Line by line, print the records exactly, and keep images out of the copy.

▸ Web document revisions
=== Begin Enclosure ===

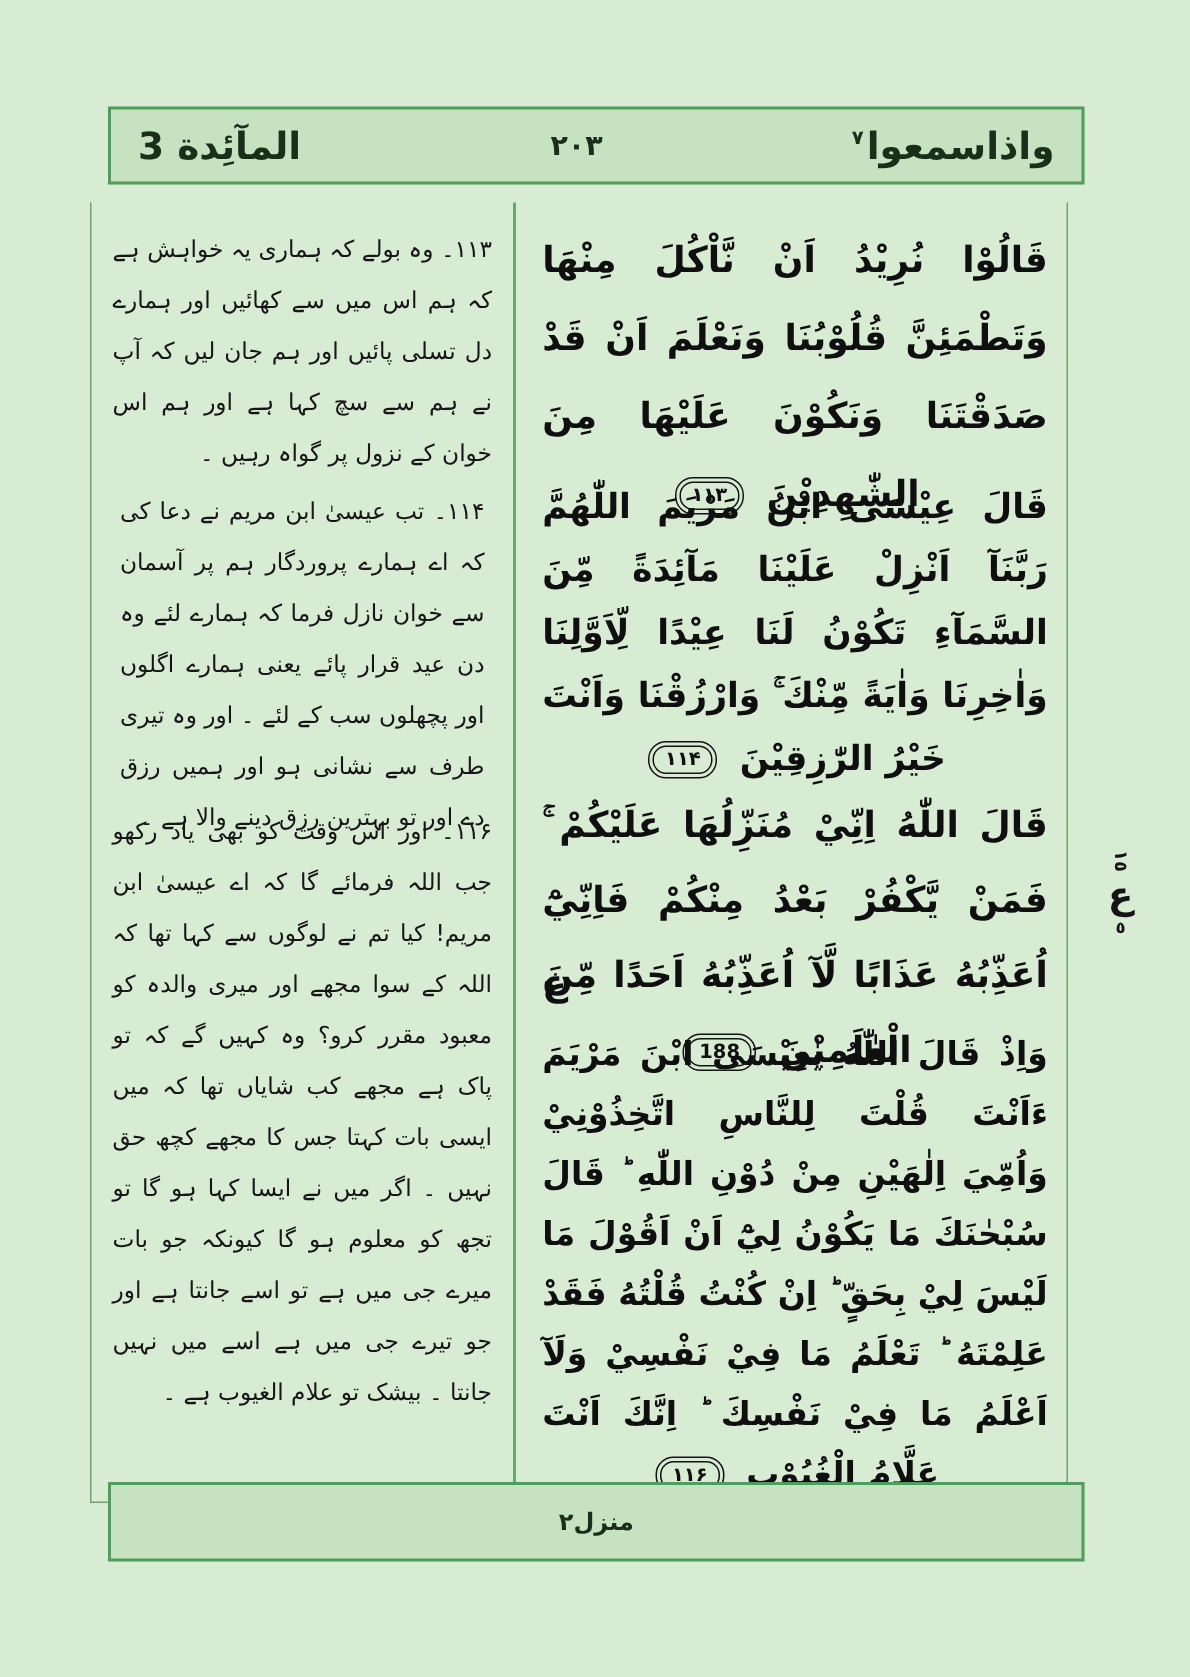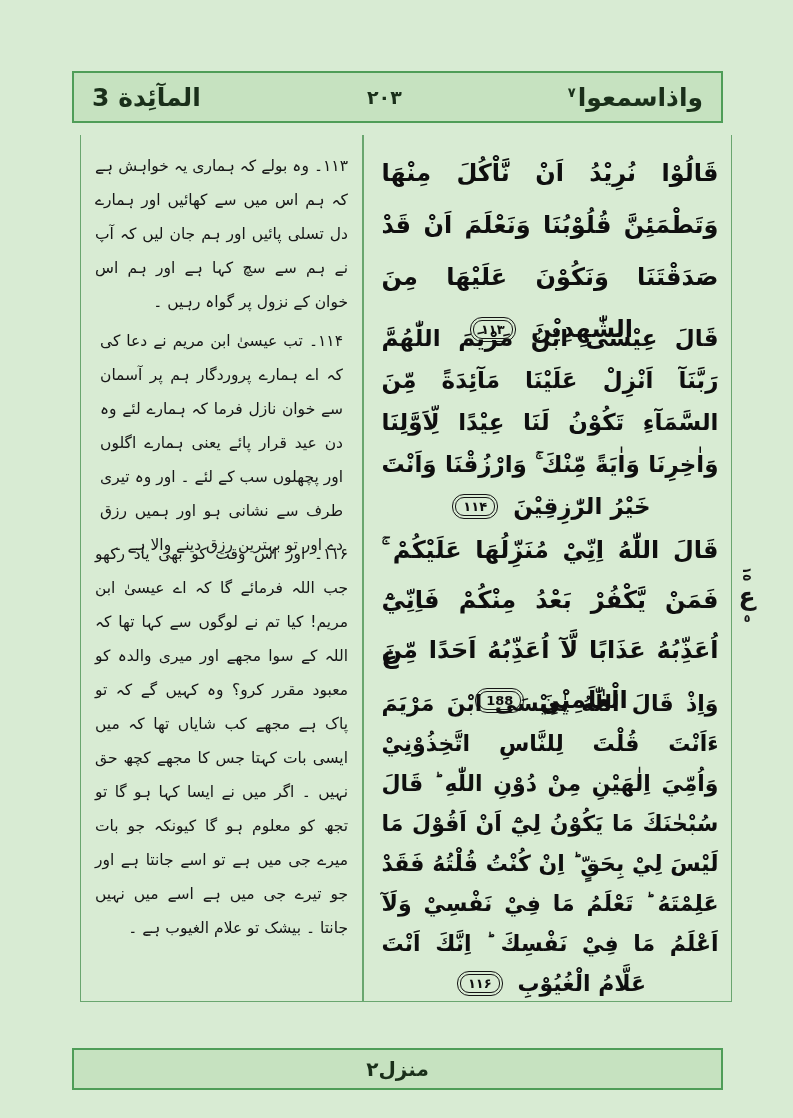--- a/index.html
+++ b/index.html
@@ -18,27 +18,27 @@
   }
   .header-bar{
     top:71px;height:52px;
     display:flex;align-items:center;justify-content:space-between;
     padding:0 18px;direction:rtl;font-size:25px;font-weight:bold;
   }
   .header-juz{display:flex;align-items:flex-start;gap:2px;}
   .juz-num{font-size:13px;margin-top:2px;}
   .page-num{font-size:19px;font-weight:bold;}
   .footer-bar{
-    top:1048px;height:42px;
+    top:988px;height:53px;
     display:flex;align-items:center;justify-content:center;
-    font-size:20px;font-weight:bold;
+    font-size:16px;font-weight:bold;
   }
   
   .content{
-    position:absolute;left:80px;top:135px;width:652px;height:867px;
+    position:absolute;left:60px;top:135px;width:652px;height:867px;
     box-sizing:border-box;
     border:1.5px solid #6aa66f;border-top:none;
   }
   .divider{
     position:absolute;left:281px;top:0;height:100%;width:1.5px;
     background:#6aa66f;
   }
   
   .urdu-col{
     position:absolute;left:0;top:0;width:281px;height:100%;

=== End Enclosure ===

▸ Output for this task
--- a/index.html
+++ b/index.html
@@ -18,27 +18,27 @@
   }
   .header-bar{
     top:71px;height:52px;
     display:flex;align-items:center;justify-content:space-between;
     padding:0 18px;direction:rtl;font-size:25px;font-weight:bold;
   }
   .header-juz{display:flex;align-items:flex-start;gap:2px;}
   .juz-num{font-size:13px;margin-top:2px;}
   .page-num{font-size:19px;font-weight:bold;}
   .footer-bar{
-    top:1048px;height:42px;
+    top:988px;height:53px;
     display:flex;align-items:center;justify-content:center;
-    font-size:20px;font-weight:bold;
+    font-size:16px;font-weight:bold;
   }
   
   .content{
-    position:absolute;left:80px;top:135px;width:652px;height:867px;
+    position:absolute;left:60px;top:135px;width:652px;height:867px;
     box-sizing:border-box;
     border:1.5px solid #6aa66f;border-top:none;
   }
   .divider{
     position:absolute;left:281px;top:0;height:100%;width:1.5px;
     background:#6aa66f;
   }
   
   .urdu-col{
     position:absolute;left:0;top:0;width:281px;height:100%;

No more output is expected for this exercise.